131352 Karel II (de kale) van Karolingen, geboren op 13-06-823. Karel is overleden op 06-10-877 in Avrieux, 54 jaar oud.
Hij trouwde met
131353 Ermentrudis, geboren omstreeks 830. Ermentrudis is overleden omstreeks 869, ongeveer 39 jaar oud.
Kind uit dit huwelijk:
I. Lodewijk II (de stamelaar) van Karolingen, geboren op 01-11-846 (zie 65676).
131408 Otto van Sachsen (dezelfde als 65670 in generatie 17).
Hij trouwde met
131409 Hadewich van Babenberg (dezelfde als 65671 in generatie 17).
131410 Dietrich (Theoderich) van Ringelheim, geboren omstreeks 866. Dietrich is overleden na 916, minstens 50 jaar oud.
Notitie bij Dietrich: Graaf van Ringelheim; bisschop van Paderborn.
Hij trouwde, ongeveer 24 jaar oud, omstreeks 890 met de ongeveer 15-jarige
131411 Reginhild (Reinhilde) van Denemarken, geboren omstreeks 875. Reginhild is overleden op 11-05-932, ongeveer 57 jaar oud.

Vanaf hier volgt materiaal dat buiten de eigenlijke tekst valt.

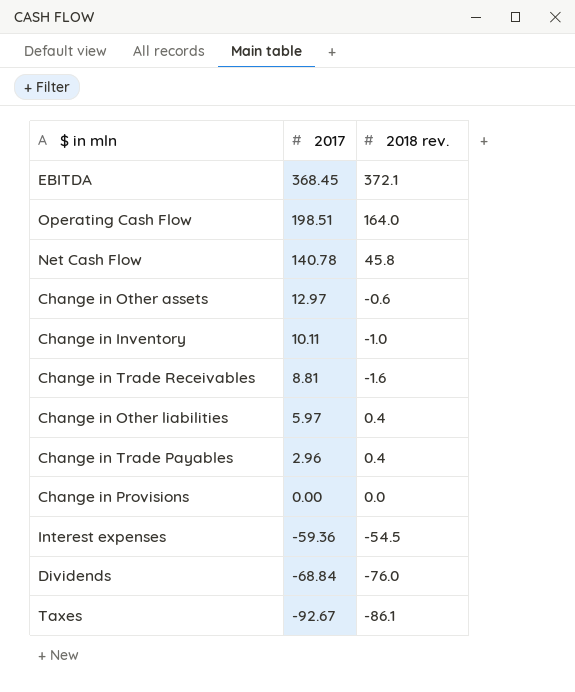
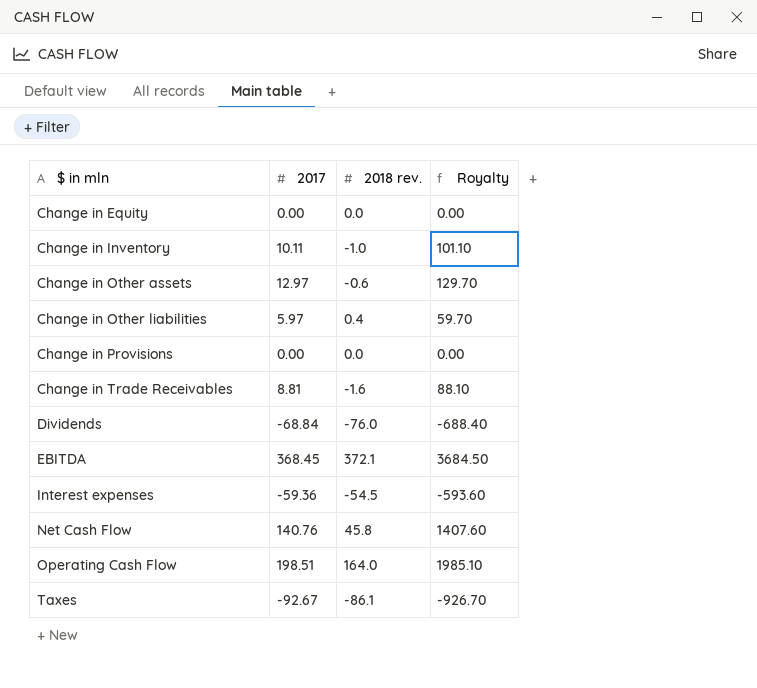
row order: 2017 descending -> $ in mln ascending
column Royalty | formula: none -> [2017] * 10
row Change in Trade Payables: 2.96 | 0.4 -> none
row Change in Equity: none -> 0.00 | 0.0 | 0.00
Net Cash Flow | 2017: 140.78 -> 140.76

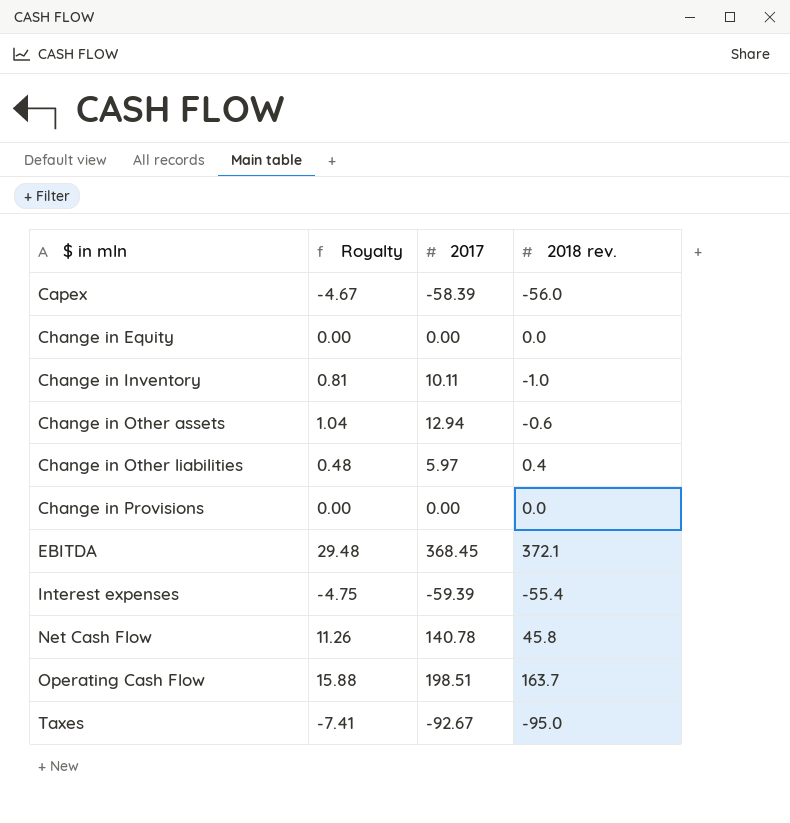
column Royalty | formula: [2017] * 10 -> [2017] * 0.08
column Royalty | position: 4 -> 2
row Change in Trade Receivables: 8.81 | -1.6 | 88.10 -> none
row Dividends: -68.84 | -76.0 | -688.40 -> none
row Capex: none -> -4.67 | -58.39 | -56.0
Change in Other assets | 2017: 12.97 -> 12.94
Interest expenses | 2017: -59.36 -> -59.39
Interest expenses | 2018 rev.: -54.5 -> -55.4
Net Cash Flow | 2017: 140.76 -> 140.78
Operating Cash Flow | 2018 rev.: 164.0 -> 163.7
Taxes | 2018 rev.: -86.1 -> -95.0

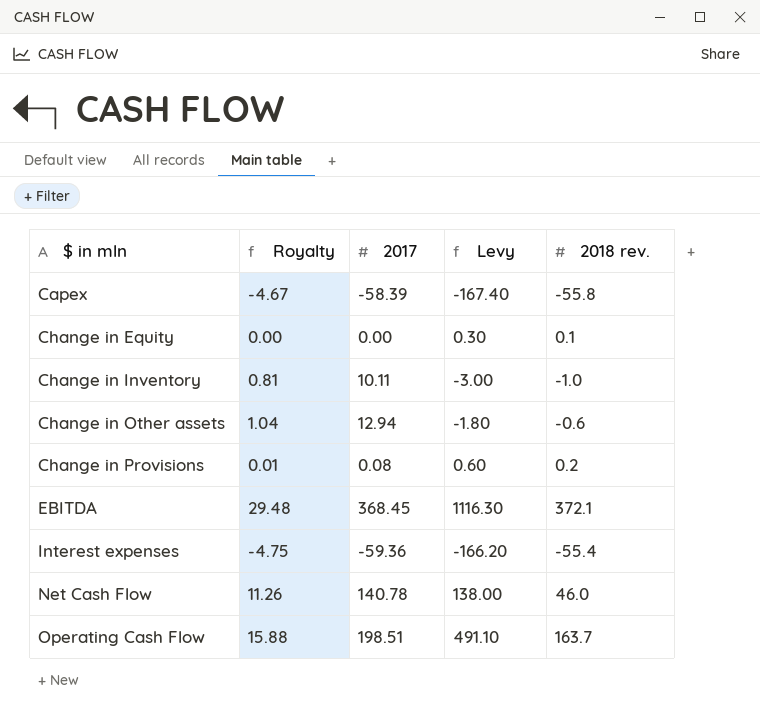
column Levy | formula: none -> [2018 rev.] * 3
row Change in Other liabilities: 0.48 | 5.97 | 0.4 -> none
row Taxes: -7.41 | -92.67 | -95.0 -> none
Capex | 2018 rev.: -56.0 -> -55.8
Change in Equity | 2018 rev.: 0.0 -> 0.1
Change in Provisions | Royalty: 0.00 -> 0.01
Change in Provisions | 2017: 0.00 -> 0.08
Change in Provisions | 2018 rev.: 0.0 -> 0.2
Interest expenses | 2017: -59.39 -> -59.36
Net Cash Flow | 2018 rev.: 45.8 -> 46.0

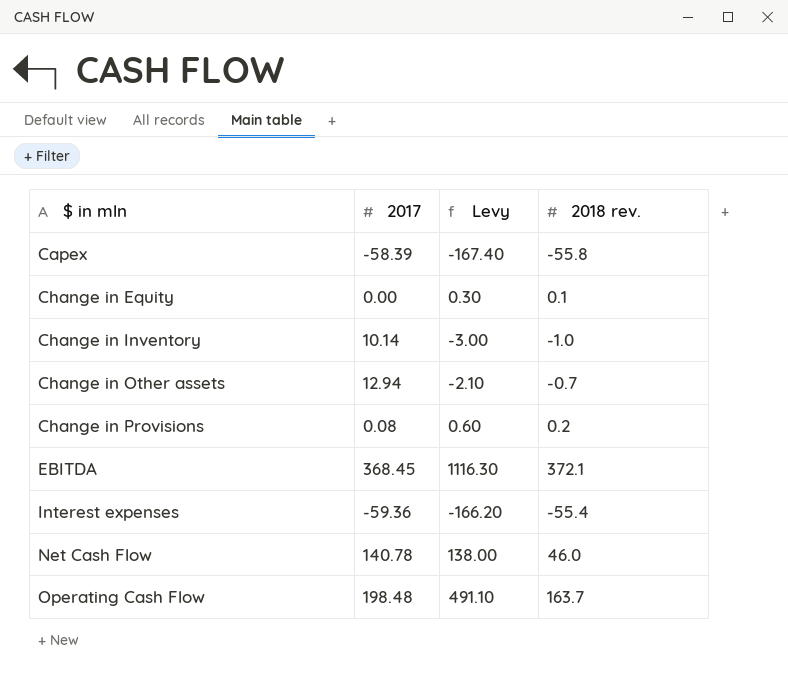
column Royalty | formula: [2017] * 0.08 -> none
Change in Inventory | 2017: 10.11 -> 10.14
Change in Other assets | Levy: -1.80 -> -2.10
Change in Other assets | 2018 rev.: -0.6 -> -0.7
Operating Cash Flow | 2017: 198.51 -> 198.48

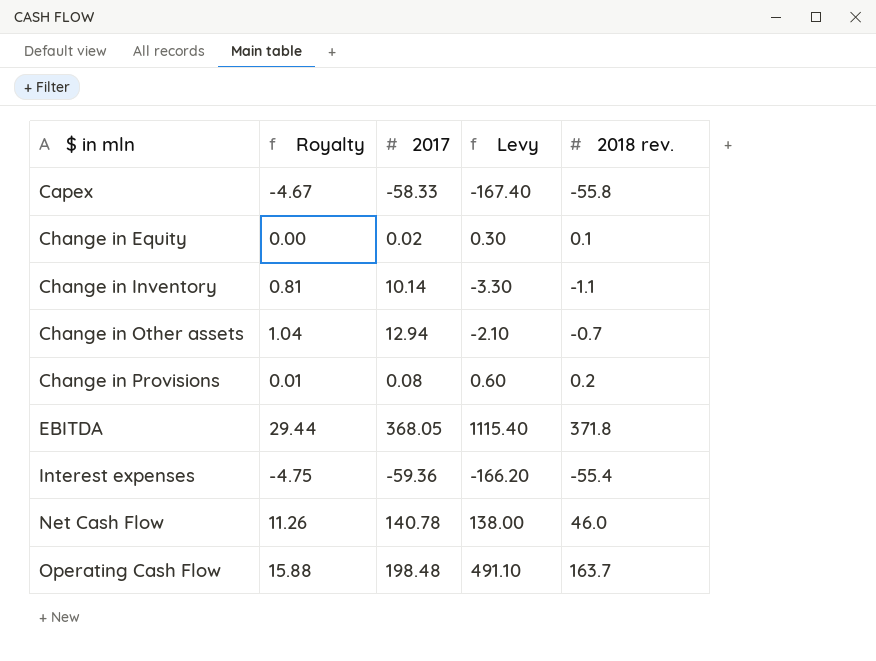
column Royalty | formula: none -> [2017] * 0.08
Capex | 2017: -58.39 -> -58.33
Change in Equity | 2017: 0.00 -> 0.02
Change in Inventory | Levy: -3.00 -> -3.30
Change in Inventory | 2018 rev.: -1.0 -> -1.1
EBITDA | 2017: 368.45 -> 368.05
EBITDA | Levy: 1116.30 -> 1115.40
EBITDA | 2018 rev.: 372.1 -> 371.8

Notitie bij Reginhild: Van Reginhild of Reinhilde is niet meer bekend dan dat zij uit een Fries/Deens geslacht stamde. Bekend is dat van ouds de Friese en Deense vorstengeslachten veel contact hadden en dat er onderling uitgehuwelijkt werd. Friezen en Denen gingen vriendschappelijk met elkaar om. Als er dan vanaf ongeveer 800 de zogenaamde Noormannen de streken langs de Noordzee, Frisia en Engeland binnenvallen, dan is dat niet gericht tegen de Friezen, maar tegen de bezetters, de Franken. De Denen beroven voornamelijk goederen die de Franken in bezit hebben genomen en steken de kerken in brand. Omdat de Friezen geen tegenstand boden konden de Denen tot diep in het Frankisch gebied, tot voorbij Keulen, opdringen. Eén van die Denen, bekend als Godfried de Zeekoning, was, evenals een paar voorgangers van hem, door een overeenkomst met de Frankische koning, leenman van grote delen van Frisia geworden. In 885 zond hij zelfs eisen naar de keizer via de Friese graven Gerulf en Gardulf. Dat betekent dat Godfried de Deen deze beide Friese graven goed kende en waarschijnlijk hadden zij familiebanden. Gerulf en Gardolf zijn te traceren in West Frisia, Gerulf met bezit in de gouw Oostergo en in de gouw Sudergo was Gardolf graaf. Reginhilde moet geboren zijn omstreeks 875 en haar ouders moeten dan rond die tijd in het gebied Midden Frisia gezocht worden. Gelet op de tijdbalk zou dan een telg van graaf Gerhart in aanmerking komen. Graaf Gerhart zelf moet een zoon zijn van graaf Gerulf I. Deze is een tijdgenoot van Reginhild van Denemarken, dochter van vorst Horik I van Denemarken. Deze Horik was ook leenman van gebieden in Frisia. Mogelijk is zijn dochter Reginhild getrouwd met graaf Gerulf I en komt de naam Reginhild in het nageslacht terecht. Voormelde graaf Gerhart zou een dochter Reginhild of Reinhilde gehad kunnen hebben welke na 855 is getrouwd met Godfried de Zeekoning, die op dat moment weer terug was in Frisia, na tevergeefs een gooi te hebben gedaan naar het Deense koningschap. Reinhilde en Godfried kunnen ook een dochter hebben gekregen die zij Reginhild hebben genoemd en zo’n dochter zal een uitstkende partij zijn geweest voor Dietrich van Ringelheim. Maar er zijn meerdere constructies denkbaar.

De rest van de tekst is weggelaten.